── Material for this task
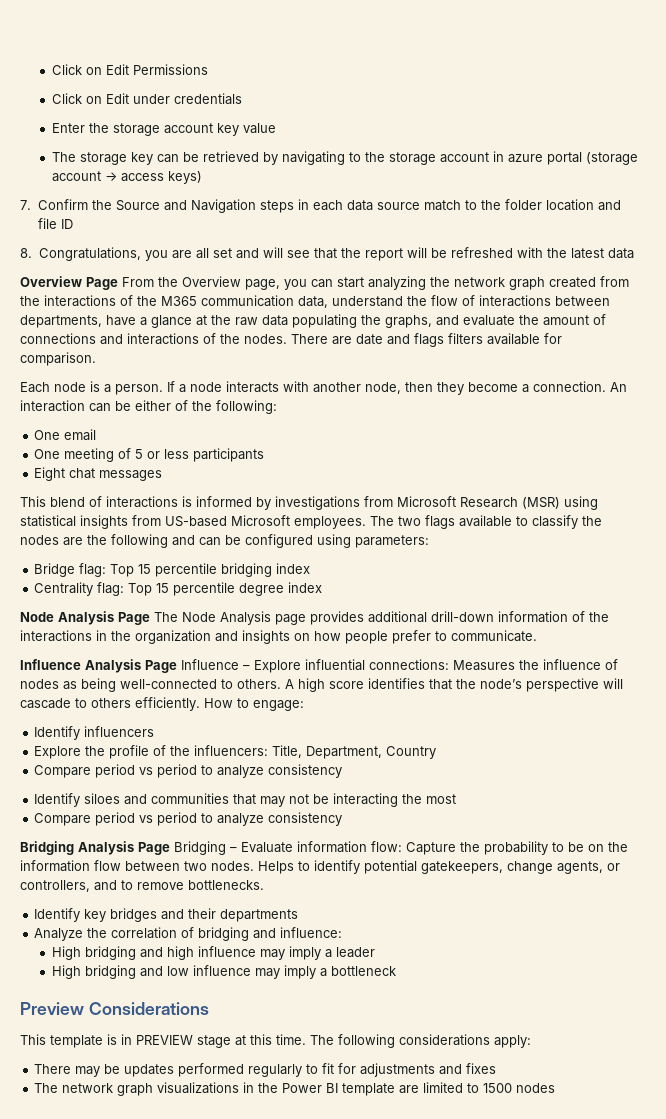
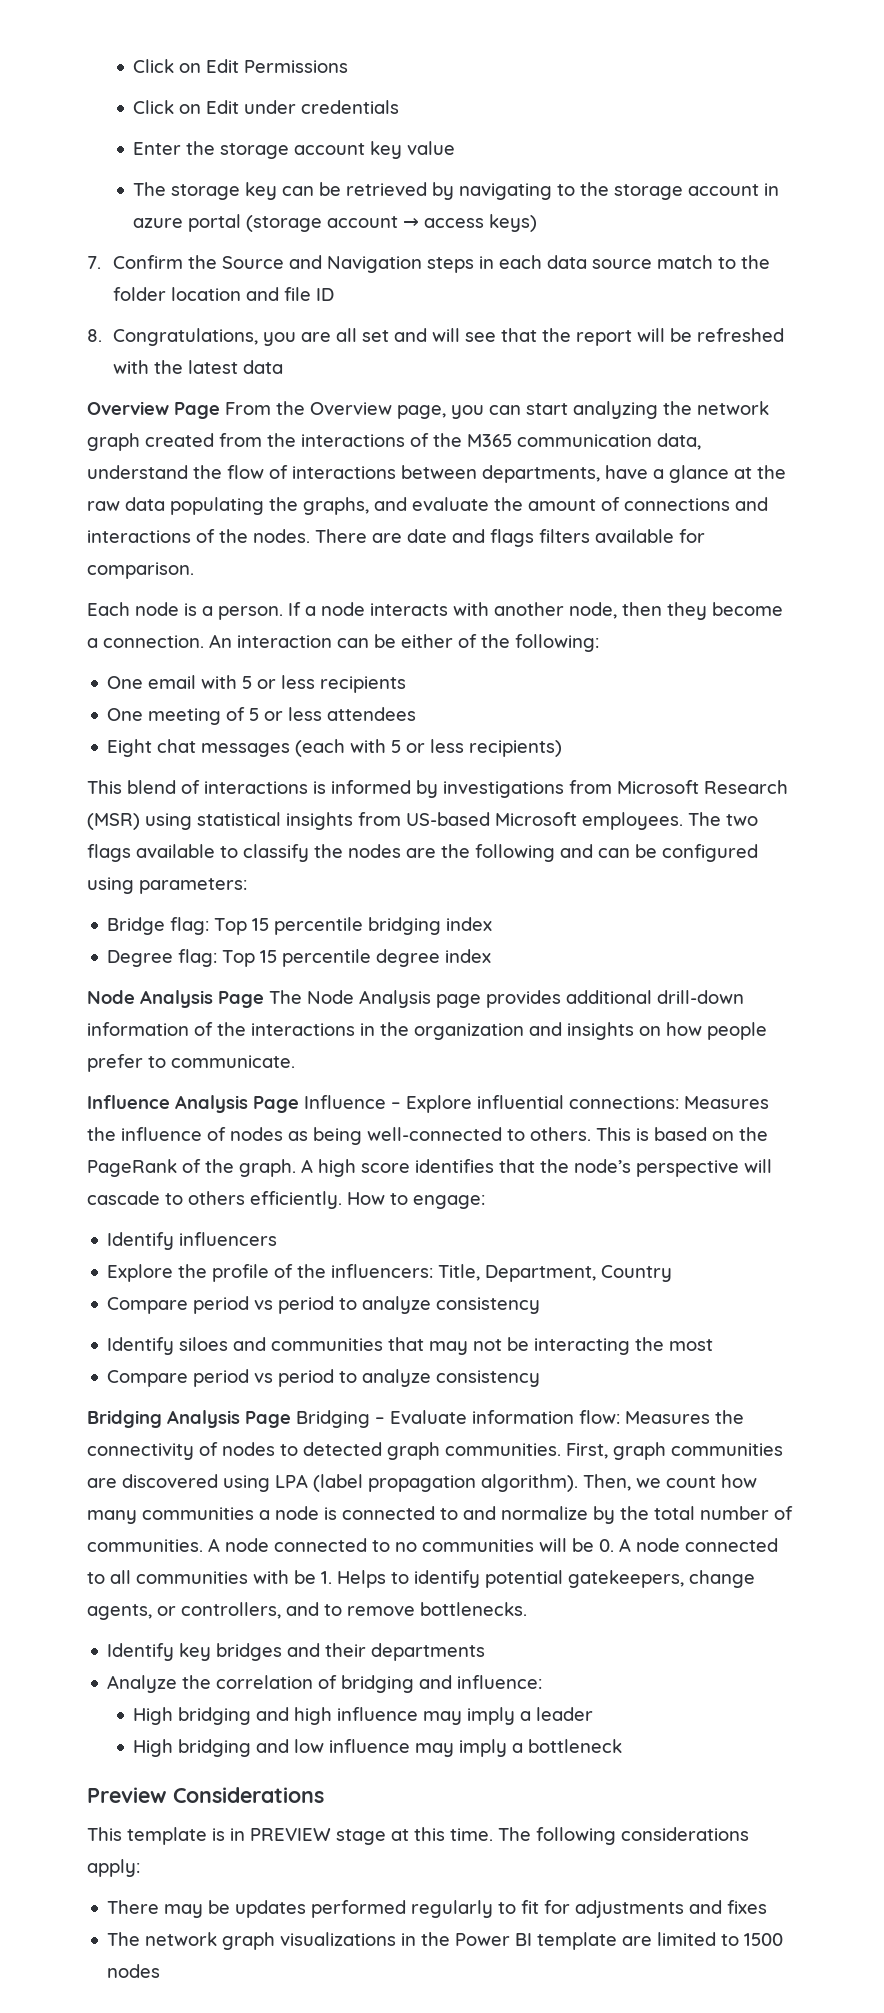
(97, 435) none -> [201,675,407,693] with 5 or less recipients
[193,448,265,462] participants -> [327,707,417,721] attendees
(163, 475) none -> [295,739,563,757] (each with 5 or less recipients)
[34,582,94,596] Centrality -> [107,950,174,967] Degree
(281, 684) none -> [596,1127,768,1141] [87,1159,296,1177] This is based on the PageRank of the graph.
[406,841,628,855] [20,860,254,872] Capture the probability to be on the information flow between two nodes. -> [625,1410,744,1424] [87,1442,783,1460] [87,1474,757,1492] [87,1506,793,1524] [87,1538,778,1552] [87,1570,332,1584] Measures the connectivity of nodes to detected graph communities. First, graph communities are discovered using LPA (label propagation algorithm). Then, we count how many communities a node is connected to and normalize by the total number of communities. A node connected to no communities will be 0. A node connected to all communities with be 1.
────
── Material for this task
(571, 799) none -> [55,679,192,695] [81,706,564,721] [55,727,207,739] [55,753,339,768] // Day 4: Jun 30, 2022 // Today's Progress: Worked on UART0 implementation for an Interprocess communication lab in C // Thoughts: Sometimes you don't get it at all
────
* [Task details]:
Your answer must be the lines above from the one containing "[34,582,94,596] Centrality ->" to the one containing "[406,841,628,855] [20,860,254,872] Capture", both included, restated word for word.

* [Solution for this exercise]:
[34,582,94,596] Centrality -> [107,950,174,967] Degree
(281, 684) none -> [596,1127,768,1141] [87,1159,296,1177] This is based on the PageRank of the graph.
[406,841,628,855] [20,860,254,872] Capture the probability to be on the information flow between two nodes. -> [625,1410,744,1424] [87,1442,783,1460] [87,1474,757,1492] [87,1506,793,1524] [87,1538,778,1552] [87,1570,332,1584] Measures the connectivity of nodes to detected graph communities. First, graph communities are discovered using LPA (label propagation algorithm). Then, we count how many communities a node is connected to and normalize by the total number of communities. A node connected to no communities will be 0. A node connected to all communities with be 1.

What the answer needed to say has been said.